Die Bewerbungsunterlagen für die Regionalligasaison 2021/22 erhielten zuletzt 55 Klubs, darunter auch alle Dritt- und Bayernligisten. „Die Regionalliga Bayern aber hat sich in jedem Fall als eine attraktive Spielklasse etabliert“, sagt BFV-Schatzmeister Jürgen Faltenbacher.

Auch wenn der Fußball im Freistaat pandemiebedingt nicht rollen kann, so richtet sich der optimistische Blick in die Zukunft: Der Bayerische Fußball-Verband (BFV) hat den bayerischen Drittligisten FC Ingolstadt 04, SpVgg Unterhaching, TSV 1860 München, FC Bayern München II und Türkgücü München, allen aktuellen bayerischen Regionalligisten sowie den Vereinen der beiden Bayernligen Nord und Süd die Regionalliga-Bewerbungsunterlagen für die Saison 2021/22 zukommen lassen.

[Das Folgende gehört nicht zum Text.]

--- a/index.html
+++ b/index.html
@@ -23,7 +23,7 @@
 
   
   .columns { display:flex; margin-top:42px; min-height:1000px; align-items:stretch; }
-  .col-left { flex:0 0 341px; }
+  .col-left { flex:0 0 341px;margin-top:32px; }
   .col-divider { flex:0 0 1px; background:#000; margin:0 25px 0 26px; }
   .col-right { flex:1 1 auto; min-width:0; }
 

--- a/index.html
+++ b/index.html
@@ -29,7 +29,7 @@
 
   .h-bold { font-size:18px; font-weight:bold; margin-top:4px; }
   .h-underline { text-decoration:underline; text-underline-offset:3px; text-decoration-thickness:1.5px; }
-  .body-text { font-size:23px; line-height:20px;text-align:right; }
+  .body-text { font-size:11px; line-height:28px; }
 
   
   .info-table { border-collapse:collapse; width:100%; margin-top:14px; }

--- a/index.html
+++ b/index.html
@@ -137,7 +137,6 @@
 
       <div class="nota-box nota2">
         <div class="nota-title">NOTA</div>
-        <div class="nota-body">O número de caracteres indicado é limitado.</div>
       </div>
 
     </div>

BFV-Schatzmeister Faltenbacher: „Die Regionalliga Bayern steht für Stabilität“

Die Unterlagen gingen an insgesamt 55 bayerische Klubs. Für die wegen der Corona-Pandemie nicht ausgetragene Spielzeit 2020/21 in der Regionalliga Bayern hatten sich zuletzt 33 Klubs beworben. „Die Regionalliga Bayern steht für Stabilität, ihre Klubs haben seit der Liga-Gründung im Jahr 2012 gezeigt, was es heißt, verantwortungsvoll zu wirtschaften und gleichzeitig sportlich zu überzeugen“, sagt BFV-Schatzmeister Jürgen Faltenbacher, der im BFV-Präsidium für den Spielbetrieb in Bayern verantwortlich und zudem Vorsitzender der Zulassungskommission ist: „Von den bis dato acht Meistern haben sieben den Sprung in die 3. Liga geschafft und konnten sich ohne sportliche Rückschläge etablieren, das alleine spricht für sich. Inwieweit die andauernde Corona-Pandemie Auswirkungen auf die Zahl der Vereine hat, die am jetzt gestarteten Zulassungsverfahren teilnehmen, müssen wir abwarten. Die Regionalliga Bayern aber hat sich in jedem Fall als eine attraktive Spielklasse etabliert, die ebenso Heimat für ambitionierte Klubs auf dem Weg in den Profifußball ist, aber auch jungen Zweitvertretungen zur sportlichen Weiterentwicklung verhilft und für jene Vereine das Maß der Dinge ist, deren vorderstes Ziel es ist, höchstmöglich auf Amateurebene vertreten zu sein.“

Am 3. Mai erhalten die Vereine ihre Zulassungsbescheide

Neben der sportlichen Qualifikation müssen die Vereine im jetzt angestoßenen Verfahren auch die Zulassungsvoraussetzungen des BFV erfüllen, um für die bayerische Amateur-Spitzenliga zugelassen zu werden. Bis zum 12. März (12 Uhr) müssen die Bewerbungsunterlagen der Regionalliga-Vereine beim BFV eingegangen sein, für die Bayernligisten und die bayerischen Drittligisten gilt eine Frist bis zum 9. April (12 Uhr). Am 3. Mai erhalten die Klubs dann voraussichtlich die Zulassungsbescheide.